- Born: September 16, 1936 (age 89) Tarragona, Spain
- Other name: María del Pilar Sans Mallafré
- Occupation: textile artist
- Spouse: Robert Coover
- Website: www.pilarcoover.com

= Pilar Sans Coover =

Spanish American textile artist

Pilar Sans Coover (September 16, 1936) is a Spanish American needlework and textile artist.

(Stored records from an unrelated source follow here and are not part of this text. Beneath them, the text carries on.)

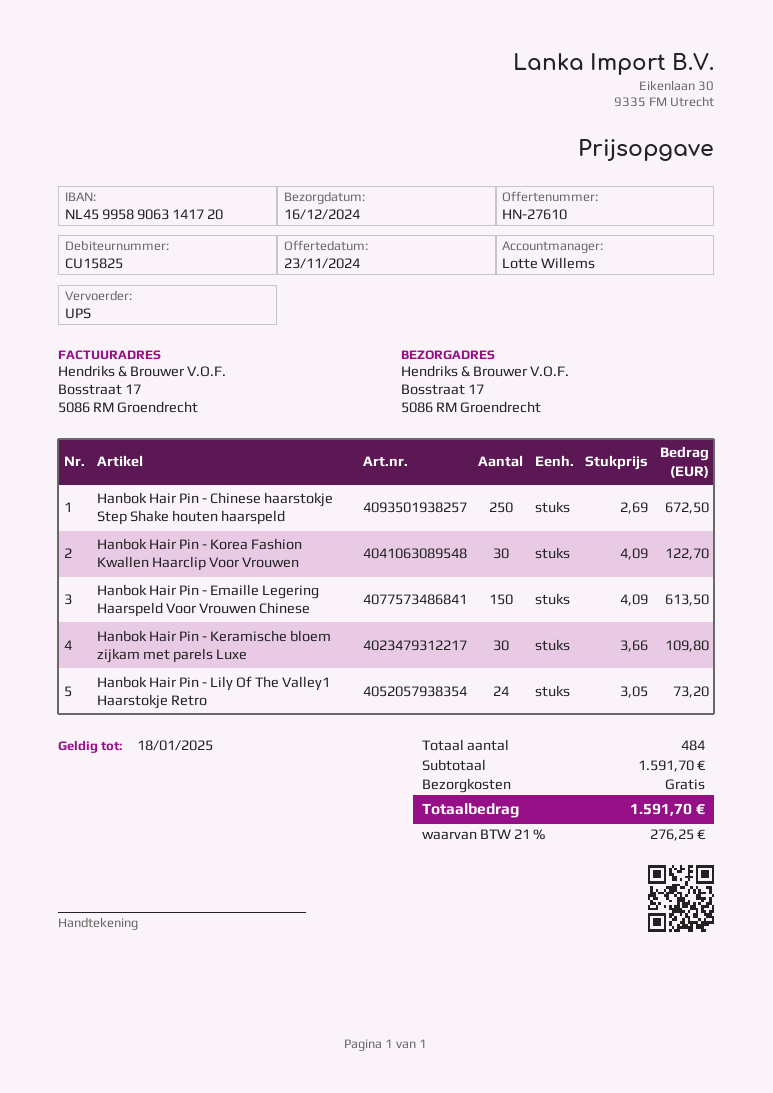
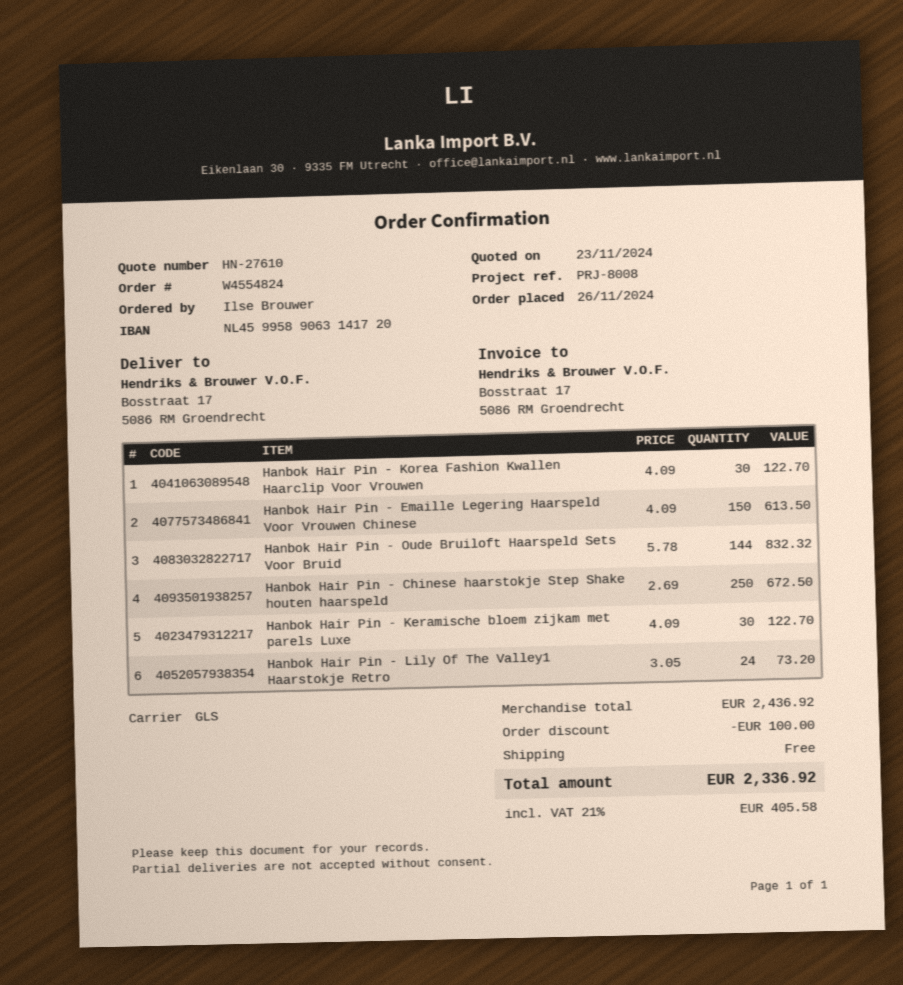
shipping method: UPS -> GLS
Hanbok Hair Pin - Keramische bloem zijkam met parels Luxe: 30 x 3.66 = 109.80 -> 30 x 4.09 = 122.70
Hanbok Hair Pin - Oude Bruiloft Haarspeld Sets Voor Bruid: none -> 144 x 5.78 = 832.32
subtotal: 1591.70 -> 2436.92
discount: none -> 100.00
tax: 21% = 276.25 -> 21% = 405.58
total: 1591.70 -> 2336.92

==Early life and education==
Coover was born María del Pilar Sans Mallafré in Tarragona, Spain. She received a degree in biology at the University of Barcelona.

==Career==
Coover started doing needlepoint while she was living in London in the 1970s. Her work has been described as have a "dense, swirling image-packed style." She has made over 100 needlepointed works. She first exhibited her work at the Portal Gallery in London in 1979. She says her goal with her work is to "transcend the limitations of traditional needlework by opening every possibility between the thread and the canvas." She cites Hieronymus Bosch and William Blake as influences. Her work appeared on the cover of Robert Coover's first short story collection, Pricksongs & Descants. Her work "Penelope" won Diana Grossman Award for Best of Show at the Eleventh Biennial Exhibition of the Embroiderers' Guild of America in 1984.

==Personal life==
Coover was married to Robert Coover in 1959. They met while he was in Spain with the US Navy. They had three children including the author Sara Caldwell.